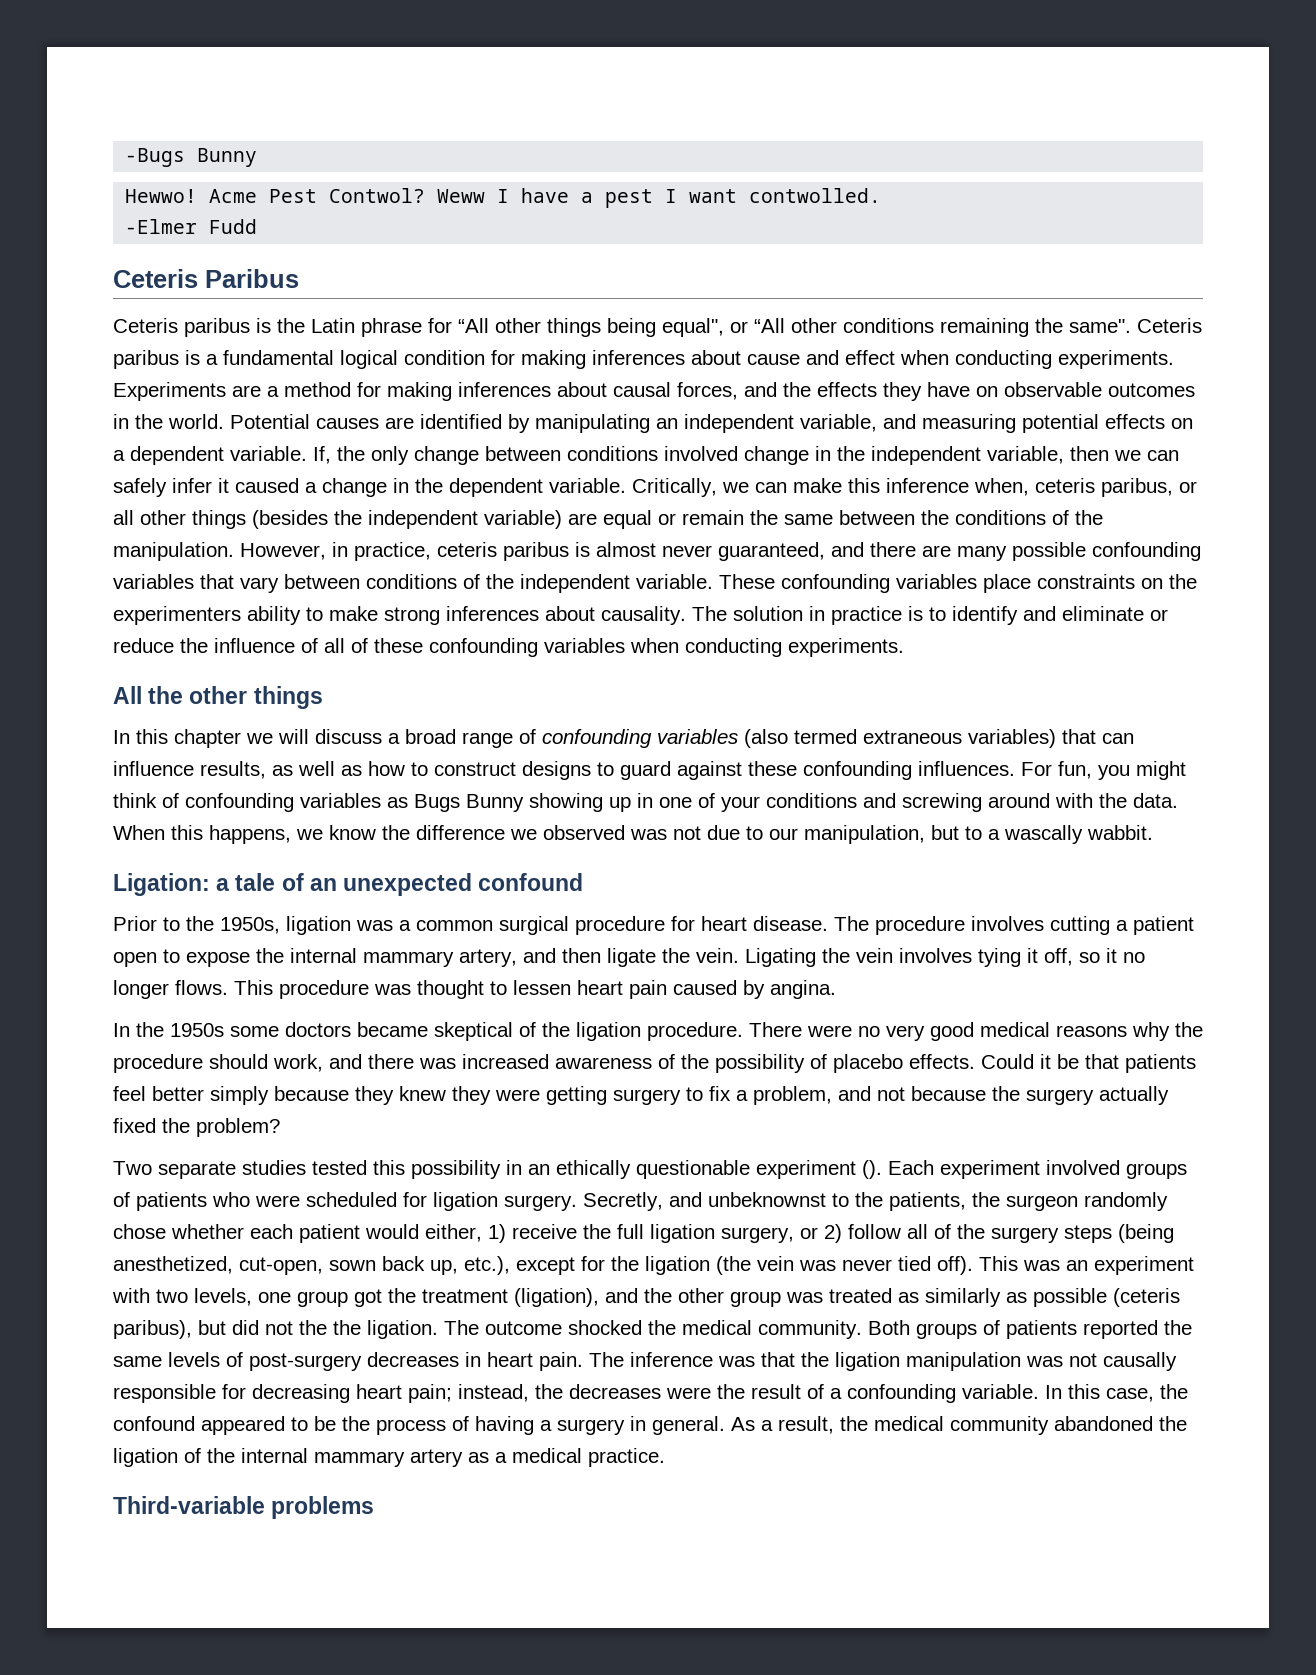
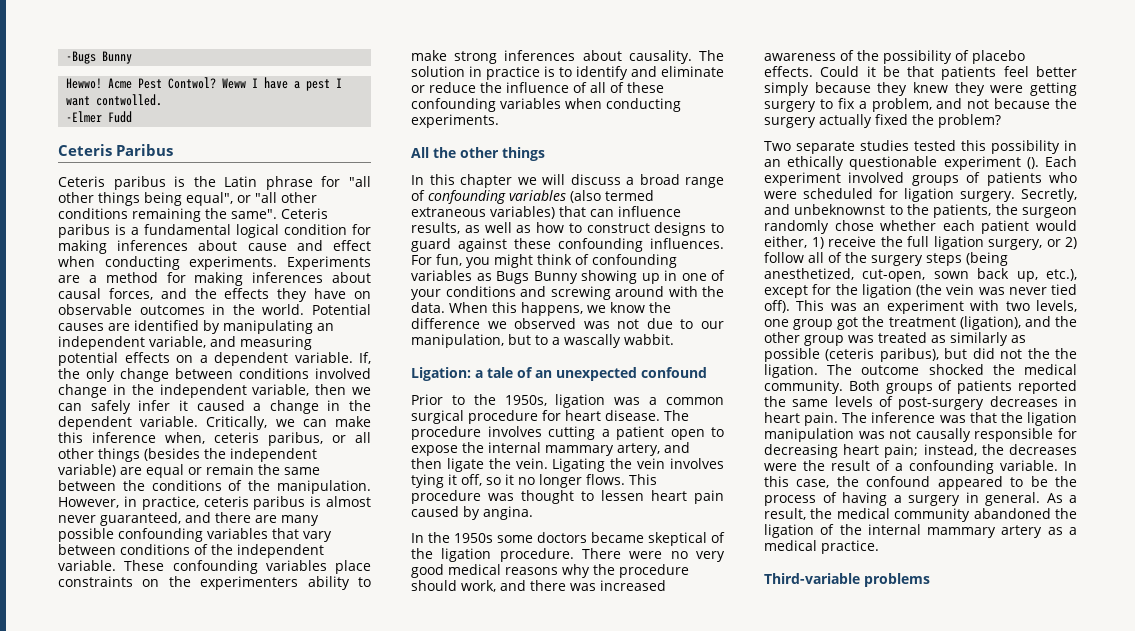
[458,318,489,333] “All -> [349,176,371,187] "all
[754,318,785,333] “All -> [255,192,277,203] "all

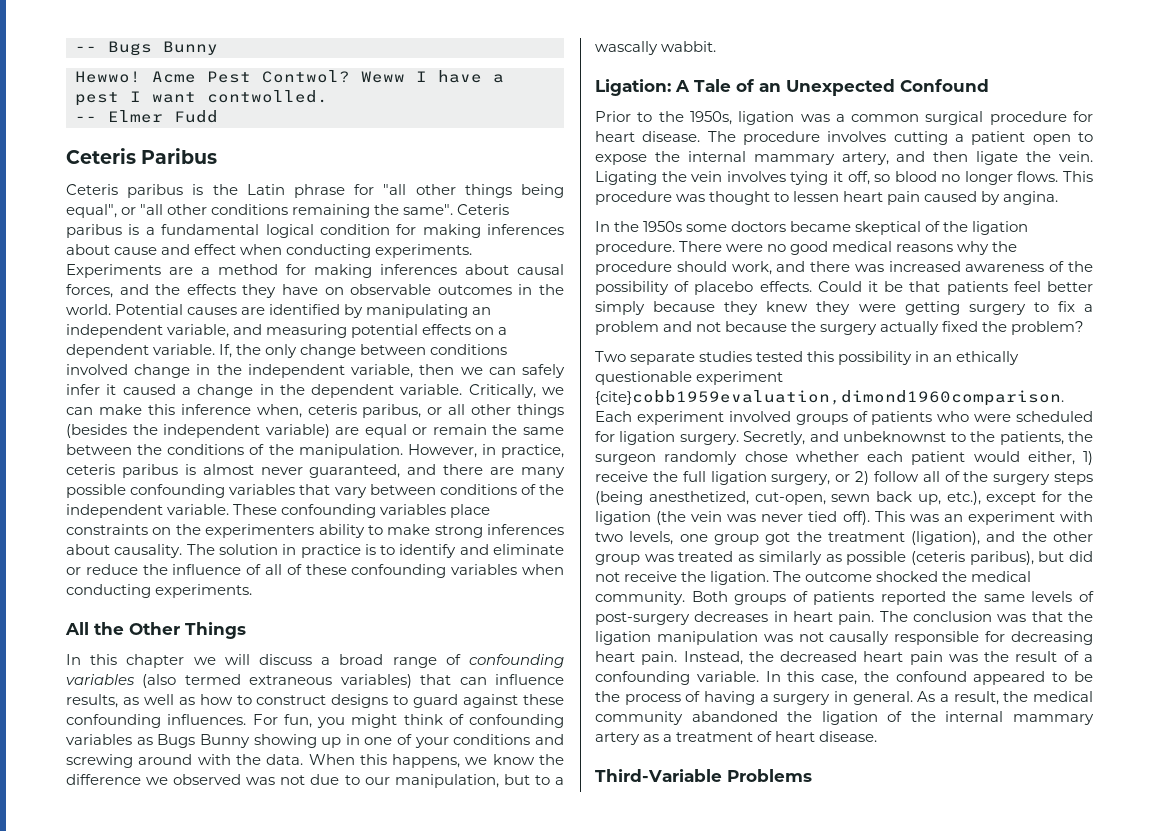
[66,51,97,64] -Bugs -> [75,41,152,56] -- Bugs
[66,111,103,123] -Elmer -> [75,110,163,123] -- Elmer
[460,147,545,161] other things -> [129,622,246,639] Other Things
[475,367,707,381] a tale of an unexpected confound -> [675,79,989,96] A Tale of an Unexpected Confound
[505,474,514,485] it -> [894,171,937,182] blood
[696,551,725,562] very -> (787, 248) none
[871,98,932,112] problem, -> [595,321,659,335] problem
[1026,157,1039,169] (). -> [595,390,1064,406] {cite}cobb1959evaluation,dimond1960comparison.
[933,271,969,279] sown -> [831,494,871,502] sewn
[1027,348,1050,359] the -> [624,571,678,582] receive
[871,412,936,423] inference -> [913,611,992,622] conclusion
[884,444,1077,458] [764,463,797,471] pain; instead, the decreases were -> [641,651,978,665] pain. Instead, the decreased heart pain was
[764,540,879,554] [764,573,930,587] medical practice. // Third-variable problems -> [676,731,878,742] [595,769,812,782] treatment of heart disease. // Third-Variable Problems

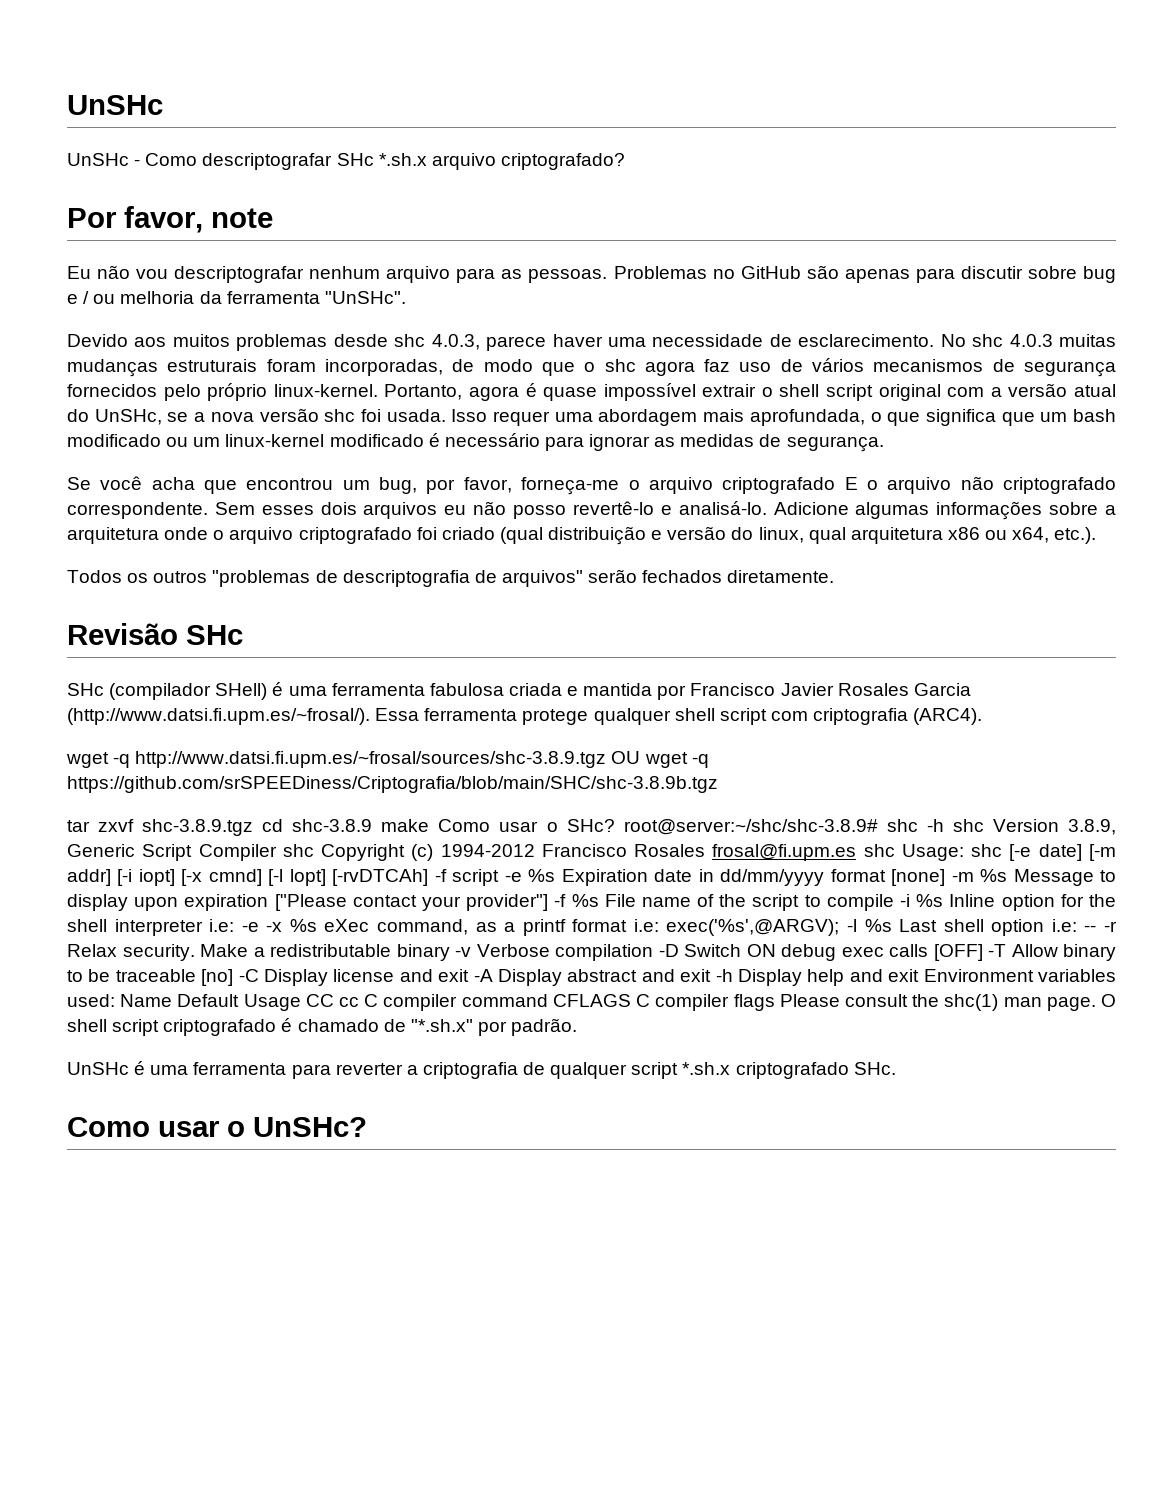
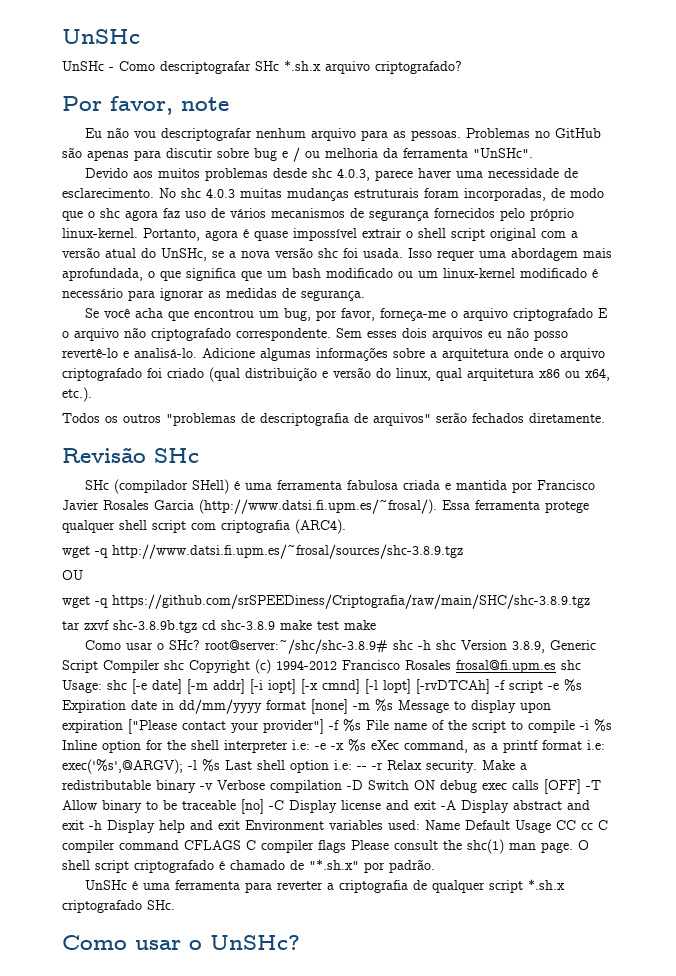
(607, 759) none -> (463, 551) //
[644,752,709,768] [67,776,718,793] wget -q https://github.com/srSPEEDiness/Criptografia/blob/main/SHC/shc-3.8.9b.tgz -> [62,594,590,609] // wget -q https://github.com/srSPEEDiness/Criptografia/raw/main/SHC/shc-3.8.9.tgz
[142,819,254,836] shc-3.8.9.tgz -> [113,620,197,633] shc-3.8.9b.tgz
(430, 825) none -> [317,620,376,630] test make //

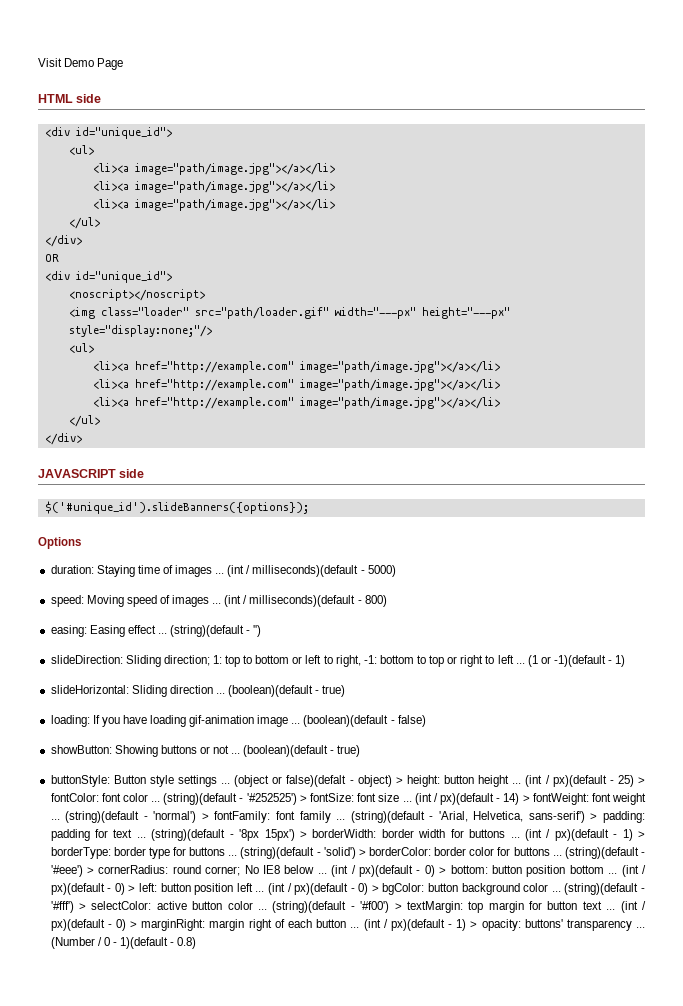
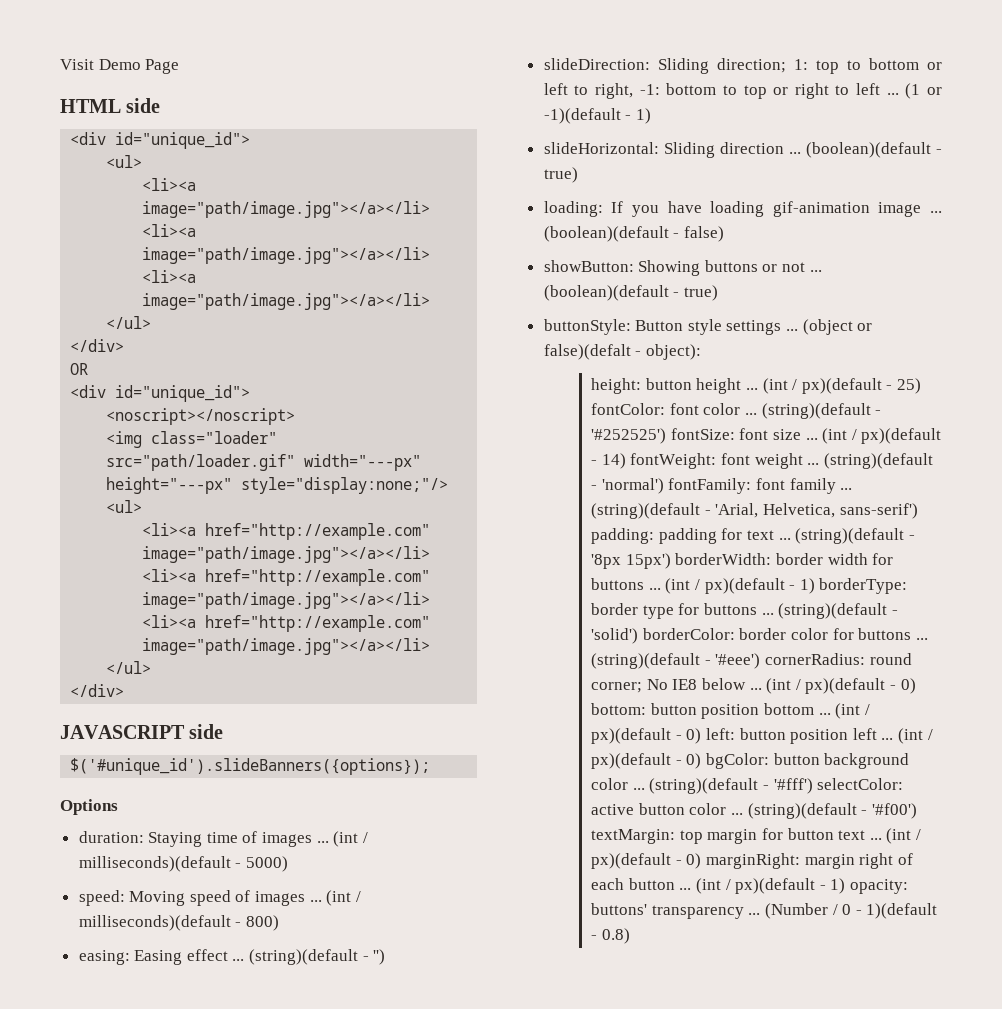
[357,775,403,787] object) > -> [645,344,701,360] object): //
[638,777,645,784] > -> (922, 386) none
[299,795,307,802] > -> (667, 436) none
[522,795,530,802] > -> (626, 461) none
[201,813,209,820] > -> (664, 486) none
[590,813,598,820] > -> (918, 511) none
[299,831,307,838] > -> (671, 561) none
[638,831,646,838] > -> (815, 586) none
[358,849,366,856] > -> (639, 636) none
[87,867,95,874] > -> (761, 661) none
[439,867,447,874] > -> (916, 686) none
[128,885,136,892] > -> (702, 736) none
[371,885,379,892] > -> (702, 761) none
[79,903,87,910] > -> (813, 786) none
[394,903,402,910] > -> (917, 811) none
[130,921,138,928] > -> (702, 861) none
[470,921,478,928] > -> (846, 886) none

··········

### [The problem]
Except for the pictures, please retype the listing above exactly.

### [Solution to this exercise]
[458,318,489,333] “All -> [349,176,371,187] "all
[754,318,785,333] “All -> [255,192,277,203] "all

[66,51,97,64] -Bugs -> [75,41,152,56] -- Bugs
[66,111,103,123] -Elmer -> [75,110,163,123] -- Elmer
[460,147,545,161] other things -> [129,622,246,639] Other Things
[475,367,707,381] a tale of an unexpected confound -> [675,79,989,96] A Tale of an Unexpected Confound
[505,474,514,485] it -> [894,171,937,182] blood
[696,551,725,562] very -> (787, 248) none
[871,98,932,112] problem, -> [595,321,659,335] problem
[1026,157,1039,169] (). -> [595,390,1064,406] {cite}cobb1959evaluation,dimond1960comparison.
[933,271,969,279] sown -> [831,494,871,502] sewn
[1027,348,1050,359] the -> [624,571,678,582] receive
[871,412,936,423] inference -> [913,611,992,622] conclusion
[884,444,1077,458] [764,463,797,471] pain; instead, the decreases were -> [641,651,978,665] pain. Instead, the decreased heart pain was
[764,540,879,554] [764,573,930,587] medical practice. // Third-variable problems -> [676,731,878,742] [595,769,812,782] treatment of heart disease. // Third-Variable Problems

(607, 759) none -> (463, 551) //
[644,752,709,768] [67,776,718,793] wget -q https://github.com/srSPEEDiness/Criptografia/blob/main/SHC/shc-3.8.9b.tgz -> [62,594,590,609] // wget -q https://github.com/srSPEEDiness/Criptografia/raw/main/SHC/shc-3.8.9.tgz
[142,819,254,836] shc-3.8.9.tgz -> [113,620,197,633] shc-3.8.9b.tgz
(430, 825) none -> [317,620,376,630] test make //

[357,775,403,787] object) > -> [645,344,701,360] object): //
[638,777,645,784] > -> (922, 386) none
[299,795,307,802] > -> (667, 436) none
[522,795,530,802] > -> (626, 461) none
[201,813,209,820] > -> (664, 486) none
[590,813,598,820] > -> (918, 511) none
[299,831,307,838] > -> (671, 561) none
[638,831,646,838] > -> (815, 586) none
[358,849,366,856] > -> (639, 636) none
[87,867,95,874] > -> (761, 661) none
[439,867,447,874] > -> (916, 686) none
[128,885,136,892] > -> (702, 736) none
[371,885,379,892] > -> (702, 761) none
[79,903,87,910] > -> (813, 786) none
[394,903,402,910] > -> (917, 811) none
[130,921,138,928] > -> (702, 861) none
[470,921,478,928] > -> (846, 886) none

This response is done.